Il persiste ainsi à essayer d'entrainer les autres pays de la région dans sa guerre latente contre Maroc, à adopter sa position et à se soumettre ses désidératas, sous le prétexte infondé que l'Algérie est l’Etat pivot de la région.
Un accord nuisible aux intérêts de la Mauritanie
L’accord conclu pour la réalisation de ce projet frontalier, qui s'étend sur une distance de 840 kilomètres, en marge de la visite d'État que le président mauritanien Ould Ghazouani avait effectuée en Algérie en décembre 2021, stipule que l'Algérie prendra en charge la construction de la route avec l'exploitation sous forme de concession pour une période de 10 ans tacitement renouvelable. Il appartient aussi à la société algérienne Naftal d’exploiter les stations-service situées le long du parcours de la route, aussi bien dans son versant algérien que sur le territoire mauritanien jusqu'à Zouerate.
La partie algérienne promeut ce projet, s'imaginant qu'il pourrait, à travers lui, utiliser le passage par la Mauritanie pour concurrencer la présence du Maroc dans les marchés de l'ouest du continent africain. Ainsi conçu, l'accord pour la réalisation de la route apparait déséquilibré et préjudiciable à la Mauritanie. N’aurait-il pas été plus approprié, en effet, qu’Alger s'inspire des règles internationalement reconnues concernant les accords de type construction-exploitation-transfert (Build-operate-transfer ou BOT), où l'on construit la route et l'exploite pour un nombre d'années défini non-renouvelable, après quoi la partie mauritanienne deviendrait propriétaire de l’axe de la route située sur son territoire et reprendre la souveraineté sur son exploitation.
De plus, permettre à la société algérienne Naftal d'exploiter seule les stations-service des deux côtés, algérien et mauritanien, est nuisible aux intérêts de la Mauritanie et à son droit légitime de construire des stations-service sur la partie situé sur son territoire, surtout qu’elle se prépare à l'exportation de ses ressources pétrolières en juin prochain, sachant qu'elle dispose d'importantes réserves de gaz.

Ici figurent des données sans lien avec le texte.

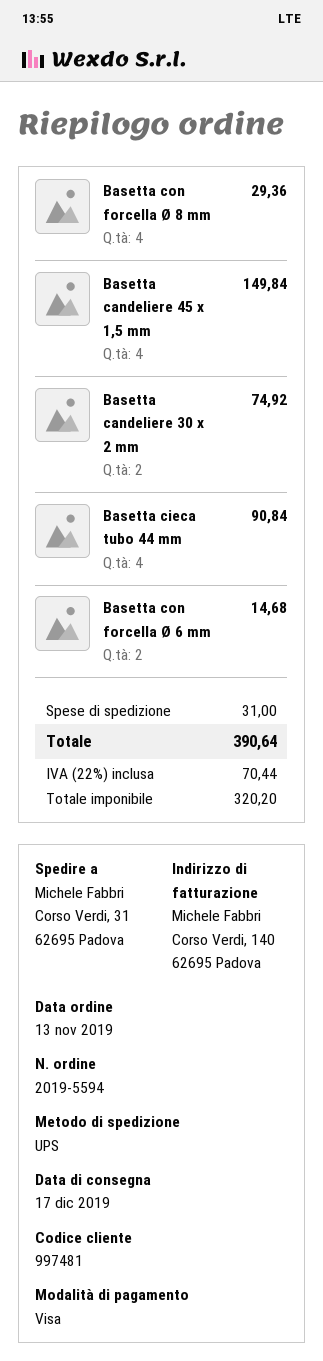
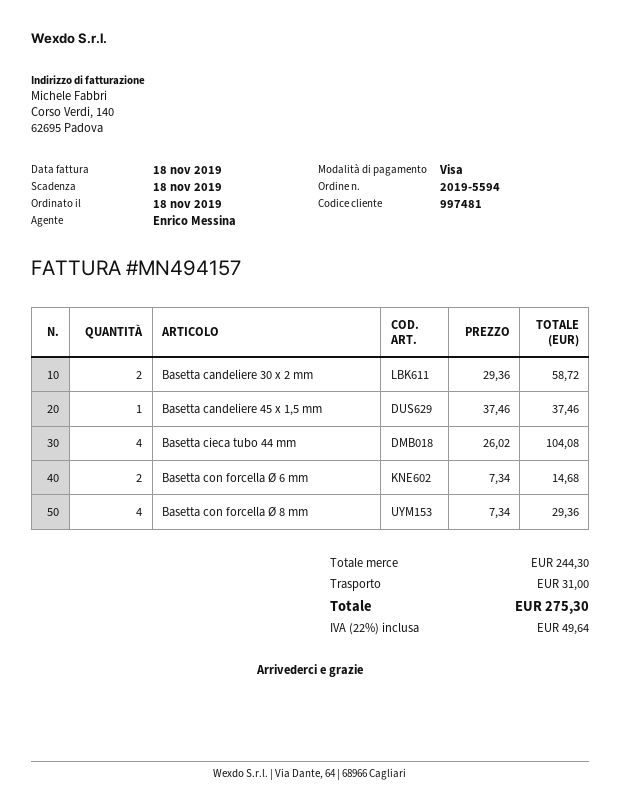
order date: 2019-11-13 -> 2019-11-18
Basetta candeliere 45 x 1,5 mm: 4 for 149.84 -> 1 for 37.46
Basetta candeliere 30 x 2 mm: 2 for 74.92 -> 2 for 58.72
Basetta cieca tubo 44 mm: 4 for 90.84 -> 4 for 104.08
tax: 22% = 70.44 -> 22% = 49.64
total: 390.64 -> 275.30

Une route terrestre à usage militaire
Indépendamment du contenu de l'accord, les médias officiels algériens ont répété que « le début de la réalisation de ce projet stratégique reflète une nouvelle étape dans les relations historiques entre l'Algérie et la Mauritanie, et permettra d'ouvrir des axes routiers internationaux importants et d'accorder aux opérateurs algériens l'accès aux marchés africains via la Mauritanie. Cela permettra également de renforcer la coopération économique entre les opérateurs économiques des deux pays et de dynamiser la mobilité économique et la fluidité des échanges commerciaux. »
Toutefois, s’il est vrai que la route Tindouf-Zouérate est présentée comme limitée au déplacement des personnes et des biens, mais tout laisse croire que dans les calculs du régime algérien et les antécédents de son comportement dans la région, cette route, pavée aussi de mauvaises intentions, revêt un caractère militaire, avec la possibilité de son utilisation par ses forces armées et les milices du Polisario qu'elle contrôle, pour continuer à s'opposer au droit du Maroc à son intégrité territoriale et à nuire à l'unité de la Mauritanie, dans le but de priver le Maroc de son prolongement africain et de trouver dans le même temps un accès pour l'Algérie sur l'Atlantique.

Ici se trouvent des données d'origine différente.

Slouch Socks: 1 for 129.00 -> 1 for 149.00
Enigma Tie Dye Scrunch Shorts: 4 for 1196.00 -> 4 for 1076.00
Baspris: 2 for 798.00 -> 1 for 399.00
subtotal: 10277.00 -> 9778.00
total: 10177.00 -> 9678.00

Bien avant, des Mauritaniens avaient alerté contre les arrière-pensées du régime algérien. Parmi eux, Messaoud Ould Boulkheir, président du parti de l'Alliance Populaire Progressiste mauritanien et ancien président du parlement, en août 2021, qui a mis en garde contre l'exploitation de la situation par le Polisario avec le soutien de l'Algérie pour déclarer l'indépendance du nord de la Mauritanie.

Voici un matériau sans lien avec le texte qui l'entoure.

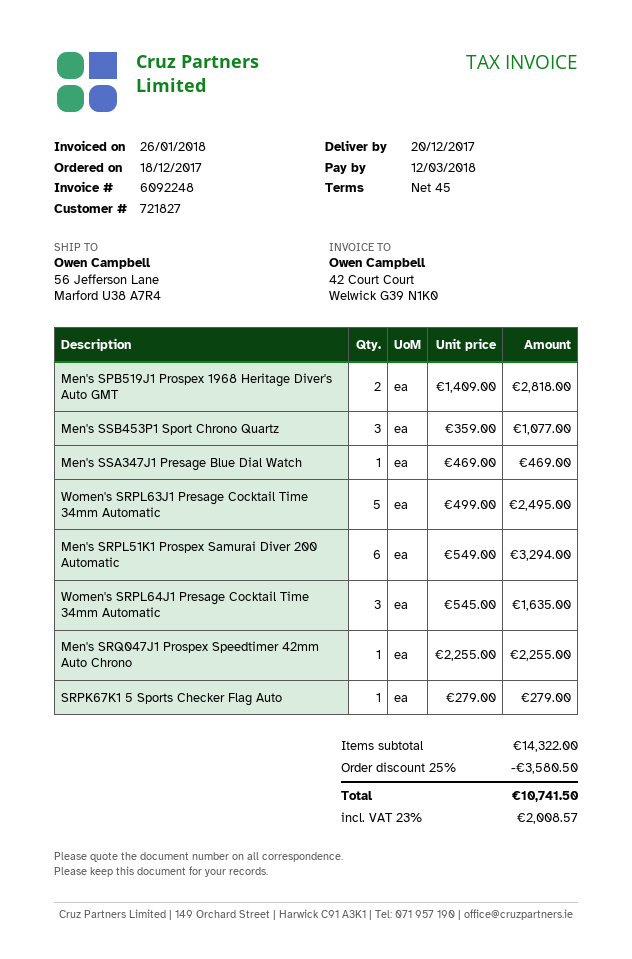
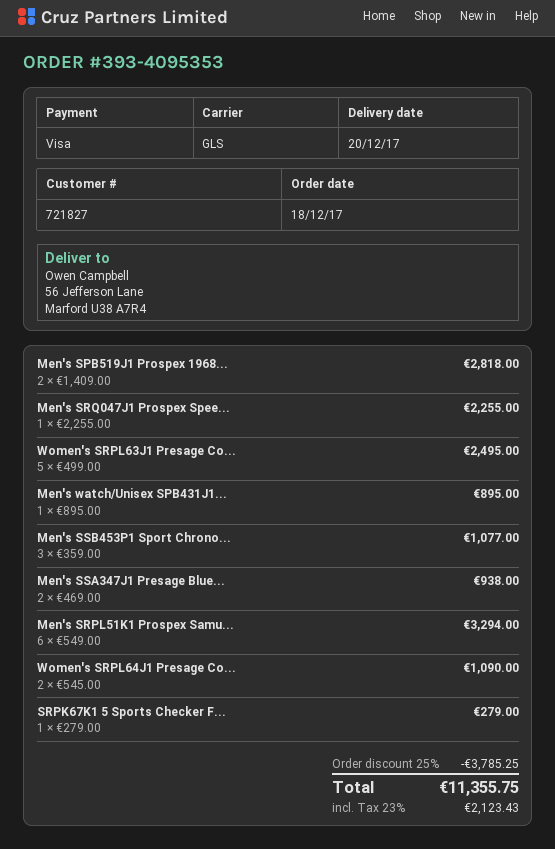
Men's SSA347J1 Presage Blue Dial Watch: 1 x 469.00 = 469.00 -> 2 x 469.00 = 938.00
Women's SRPL64J1 Presage Cocktail Time 34mm Automatic: 3 x 545.00 = 1635.00 -> 2 x 545.00 = 1090.00
Men's watch/Unisex SPB431J1...: none -> 1 x 895.00 = 895.00
discount: 25% = 3580.50 -> 25% = 3785.25
tax: 23% = 2008.57 -> 23% = 2123.43
total: 10741.50 -> 11355.75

Ould Boulkheir a assuré dans une interview accordée à l'agence de presse mauritanienne indépendante "Al-Akhbar" qu'il « avait exprimé au président Ghazouani ses craintes que la dernière démonstration de force de l'Algérie, ainsi que les événements survenus à Guerguerat quelques mois auparavant, puissent inciter certains à saisir cette opportunité, à collaborer avec les Algériens et les Sahraouis pour proclamer la scission du nord de la Mauritanie, car les habitants du nord parlent depuis un certain temps de leur fatigue de porter la Mauritanie sur leurs épaules et leur désir d'être une nation à part entière, et j'ai signalé avec insistance que beaucoup a été dit à ce sujet. »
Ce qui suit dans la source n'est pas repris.